Man, there’s some wild stuff going on in this thread, so let’s try to tame them a little.
First and foremost, if you are dealing with a REO property (this is a property that has been foreclosed upon and is now owned by the bank), then you are not, let me repeat NOT, going to be able to use your own contract with your own special terms, etc. etc. etc. REO’s are VERY conventional, and your creative real estate methods will not apply to the buying. Maybe you can be creative in your financing, but it had better look conventional within the offer.
Why can you not use your own contracts? One, because 99% of all REOs are now listed with real estate agents. RE agents, and especially REALTORS, will use their own state approved and protected contracts. Yes I know that agents are supposed to present all offers, and some even will. However, they won’t get too excited with their presentation, and the bank won’t accept it anyway. TWO, most banks now require that the offer be presented on their OWN purchase and sale contract. Any other offers, even those presented on the standard agent’s contracts will be rejected.
Since you cannot use your own contract, then you cannot add in any special assignability clauses. Most standard agent contracts are NOT assignable unless both parties agree to the assignment in writing. The bank won’t agree, period. ALL bank/REO purchase and sell contracts are NOT assignable period.
Also, practically all offers made to REOs must include either a proof of funds letter or a preapproval letter, so a financing contingency is limited only to the property appraising/being approved by your lender.
These are facts, boys and girls, plain and simple. Exceptions do happen but are rare beasts.
Concerning double closings.
State laws may vary some, but in general, double closings are legal and valid as long as a: There is FULL disclosure in each transaction. b: each transaction is self-contained and separate from the other.
As far as a REO property is concerned, they will want to know where your financing is being obtained. In fact, as stated above, it is a requirement that you have a preapproval letter BEFORE the offer will be accepted.
Now, let me explain the double closing requirements.
a: Full disclosure. This doesn’t mean that you have to tell the seller that you’re going to flip it. It simply means that you have to be truthful in you contracts/forms/etc that deal with EACH closing. This is true whether you are doing a single or double closing.

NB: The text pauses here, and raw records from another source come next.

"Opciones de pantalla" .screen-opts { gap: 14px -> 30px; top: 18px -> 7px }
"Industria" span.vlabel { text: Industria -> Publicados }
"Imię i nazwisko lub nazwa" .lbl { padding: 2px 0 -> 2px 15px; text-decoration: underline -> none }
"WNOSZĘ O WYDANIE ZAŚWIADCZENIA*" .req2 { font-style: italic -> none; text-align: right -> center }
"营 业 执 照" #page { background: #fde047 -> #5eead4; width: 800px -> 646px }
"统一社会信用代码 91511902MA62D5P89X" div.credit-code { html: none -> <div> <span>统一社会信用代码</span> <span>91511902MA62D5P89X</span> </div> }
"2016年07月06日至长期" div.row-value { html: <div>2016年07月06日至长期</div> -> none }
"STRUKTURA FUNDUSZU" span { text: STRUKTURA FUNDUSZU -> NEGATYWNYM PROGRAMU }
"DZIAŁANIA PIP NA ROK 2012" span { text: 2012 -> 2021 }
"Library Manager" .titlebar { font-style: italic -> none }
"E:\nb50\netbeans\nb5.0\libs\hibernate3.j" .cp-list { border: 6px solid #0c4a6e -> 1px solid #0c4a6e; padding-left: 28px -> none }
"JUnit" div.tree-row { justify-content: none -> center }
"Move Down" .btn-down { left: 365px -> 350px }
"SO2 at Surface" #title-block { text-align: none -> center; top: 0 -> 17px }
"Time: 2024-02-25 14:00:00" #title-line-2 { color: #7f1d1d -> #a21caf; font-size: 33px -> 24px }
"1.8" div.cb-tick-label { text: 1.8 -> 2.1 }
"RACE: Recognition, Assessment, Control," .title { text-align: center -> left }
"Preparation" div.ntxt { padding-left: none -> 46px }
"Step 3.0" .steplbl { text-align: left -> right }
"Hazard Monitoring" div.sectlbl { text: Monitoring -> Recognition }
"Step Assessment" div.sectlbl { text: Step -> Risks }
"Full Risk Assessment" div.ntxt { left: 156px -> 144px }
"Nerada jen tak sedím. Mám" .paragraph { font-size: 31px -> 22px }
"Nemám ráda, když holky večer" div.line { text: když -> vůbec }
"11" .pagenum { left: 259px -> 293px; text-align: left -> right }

b: Self-contained transactions. Simply put, you can’t use the funds from the 2nd closing to fund the deal for the first closing. At least, it can’t be put on paper that way. More so, you can’t close the 2nd transaction (you as the seller) UNTIL you’ve closed the 1st transaction (you as the buyer). Why? It’s illegal for you to sell something that you don’t yet own. If you do either of the above, what happens if the 1st transaction doesn’t/can’t close? How are you going to explain to the end buyer that they don’t own the house, because you never were able to sell it to them in the first place? Trust me, explaing to them is the least of your worries. Explaining it to the authorities is probably more important.
In short, if the first transaction cannot hold up on its own without the aid of the 2nd (like the funds from the 2nd), then it’s very probable that there is something illegal about your transaction.